Questa frammentazione serve per rompere le linee difensive degli avversari, che devono necessariamente decidere se lasciare libero il giocatore che occupa la posizione alle loro spalle oppure assorbirlo con una marcatura, col rischio di lasciare vuota una posizione poi facilmente attaccabile da un altro calciatore avversario.
L’esempio lampante lo si vede nella scomposizione del centrocampo: una volta entrato in possesso palla, il Bologna si dispone quasi sempre con i tre centrocampisti in verticale uno sopra l’altro oltre la linea del pallone, per dare una traccia in avanti corta e una più profonda, così da avere più soluzioni per arrivare al tiro o per tentare di concretizzare un passaggio smarcante.
Tale soluzione porta naturalmente ad avere una minor copertura ma, attraverso l’aggressività e le marcature preventive della linea difensiva, la squadra riesce a mantenere una certa compattezza, anche se l’assetto difensivo soffre comunque dei tanti giocatori che partecipano attivamente alla fase offensiva, come dichiarato in più riprese da Tanjga e De Leo: questa è la mentalità, questi sono i rischi.
L’altro macro-concetto riguarda la rotazione offensiva, che coinvolge non solo gli attaccanti ma quasi tutti i calciatori protagonisti dello sviluppo dell’azione offensiva.
Si può notare spesso come ad esempio Palacio, allargandosi a sinistra, permetta all’esterno di entrare verso il centro occupando così il mezzo-spazio, lasciando poi campo libero più centralmente per un inserimento di Soriano e/o dell’interno di centrocampo in appoggio o a rimorchio (così sono arrivate le occasioni di Svanberg venerdì scorso all’Olimpico).

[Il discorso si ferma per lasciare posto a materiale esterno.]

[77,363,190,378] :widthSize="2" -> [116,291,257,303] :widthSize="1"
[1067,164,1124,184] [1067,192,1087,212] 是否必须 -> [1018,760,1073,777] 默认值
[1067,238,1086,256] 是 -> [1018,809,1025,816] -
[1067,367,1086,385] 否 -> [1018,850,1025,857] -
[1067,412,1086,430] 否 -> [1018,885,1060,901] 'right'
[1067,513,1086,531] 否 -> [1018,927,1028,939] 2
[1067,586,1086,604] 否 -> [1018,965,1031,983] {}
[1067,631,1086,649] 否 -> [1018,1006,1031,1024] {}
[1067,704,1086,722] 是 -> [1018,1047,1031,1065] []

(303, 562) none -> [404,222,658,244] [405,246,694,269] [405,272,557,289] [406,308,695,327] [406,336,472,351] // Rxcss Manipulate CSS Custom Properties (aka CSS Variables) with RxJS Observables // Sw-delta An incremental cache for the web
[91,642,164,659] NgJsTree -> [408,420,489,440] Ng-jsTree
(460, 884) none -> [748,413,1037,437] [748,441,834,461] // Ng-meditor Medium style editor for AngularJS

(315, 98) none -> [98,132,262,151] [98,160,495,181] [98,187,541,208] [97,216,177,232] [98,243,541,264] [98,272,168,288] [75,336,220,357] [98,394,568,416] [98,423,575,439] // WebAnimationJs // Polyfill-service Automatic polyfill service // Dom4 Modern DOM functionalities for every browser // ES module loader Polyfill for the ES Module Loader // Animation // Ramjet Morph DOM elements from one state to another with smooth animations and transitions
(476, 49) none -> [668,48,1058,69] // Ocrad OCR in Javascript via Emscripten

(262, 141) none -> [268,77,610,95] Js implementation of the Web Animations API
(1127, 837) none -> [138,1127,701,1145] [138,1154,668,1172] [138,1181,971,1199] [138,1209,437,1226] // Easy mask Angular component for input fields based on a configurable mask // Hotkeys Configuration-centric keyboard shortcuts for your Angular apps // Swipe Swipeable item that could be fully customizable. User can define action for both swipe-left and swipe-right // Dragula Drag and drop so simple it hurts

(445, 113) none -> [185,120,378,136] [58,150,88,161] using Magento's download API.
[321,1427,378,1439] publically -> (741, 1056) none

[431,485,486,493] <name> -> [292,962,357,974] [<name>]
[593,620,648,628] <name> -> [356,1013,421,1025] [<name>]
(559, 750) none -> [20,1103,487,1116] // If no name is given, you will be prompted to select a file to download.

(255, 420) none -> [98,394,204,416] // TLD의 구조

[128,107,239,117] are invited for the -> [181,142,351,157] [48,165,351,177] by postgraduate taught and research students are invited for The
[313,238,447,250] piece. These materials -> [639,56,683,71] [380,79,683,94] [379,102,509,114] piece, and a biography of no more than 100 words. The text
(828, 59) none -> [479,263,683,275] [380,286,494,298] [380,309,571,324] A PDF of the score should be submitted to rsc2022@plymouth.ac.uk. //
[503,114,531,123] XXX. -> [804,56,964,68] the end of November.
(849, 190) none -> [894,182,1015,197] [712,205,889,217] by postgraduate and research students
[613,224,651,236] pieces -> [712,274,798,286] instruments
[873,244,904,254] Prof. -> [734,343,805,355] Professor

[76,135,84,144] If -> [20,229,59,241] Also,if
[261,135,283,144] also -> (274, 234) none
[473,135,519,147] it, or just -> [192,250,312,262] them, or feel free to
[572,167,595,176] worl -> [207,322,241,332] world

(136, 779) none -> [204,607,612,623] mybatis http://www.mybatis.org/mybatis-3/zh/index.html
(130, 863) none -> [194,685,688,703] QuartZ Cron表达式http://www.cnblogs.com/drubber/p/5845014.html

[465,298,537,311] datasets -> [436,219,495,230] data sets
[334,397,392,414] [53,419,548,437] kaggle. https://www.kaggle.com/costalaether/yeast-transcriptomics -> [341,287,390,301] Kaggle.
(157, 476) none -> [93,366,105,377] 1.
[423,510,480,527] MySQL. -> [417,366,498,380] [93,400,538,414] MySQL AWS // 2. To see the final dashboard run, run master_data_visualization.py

La rotazione offensiva coinvolge anche i calciatori nella fase transitiva, e non è un caso isolato vedere un attaccante occupare una posizione difensiva per aver seguito un taglio di un avversario. A quel punto la transizione attiva riparte con gli interpreti invertiti nelle posizioni di campo, ma sempre consapevoli delle mansioni del compagno: magari Orsolini si trova più basso di Tomiyasu, poi però il giapponese attacca per primo la profondità e il numero 7 arriva a rimorchio o a sostegno.
Tutti i calciatori sono quindi consapevoli e a conoscenza delle mansioni dei compagni, così da non perdere fluidità e intraprendenza quando c’è da rilanciare l’azione.
Poche squadre riescono in questo intento, e naturalmente conta anche la capacità degli avversari nel limitare questa attitudine del Bologna, ma i felsinei sono fra le poche formazioni che non prendono particolari contromisure in relazione all’avversario: giocano il loro calcio sempre e comunque e sono spesso depositari del proprio destino (episodi a parte, ovviamente, che nel calcio sappiamo essere condizionanti nel singolo match ma meno nel lungo periodo).
La pazienza e la resilienza, usando un termine tanto caro allo staff tecnico del Bologna, sono alla base di questo percorso: bravi loro a crederci e a migliorare una rosa che nel complesso ha un valore medio nel nostro campionato, ma che allenata così sta rendendo al massimo delle sue potenzialità (unico aspetto in cui siamo paragonabili all’Atalanta e al Verona).
Queste tre squadre stanno facendo una stagione al limite della loro reale forza. Se però il Bologna dovesse calare sotto l’aspetto fisico e atletico, potrà rifugiarsi comunque nella manovra e nelle idee di gioco, le altre due meno, essendo maggiormente dipendenti da una fisicità e da un atletismo quasi all’estremo.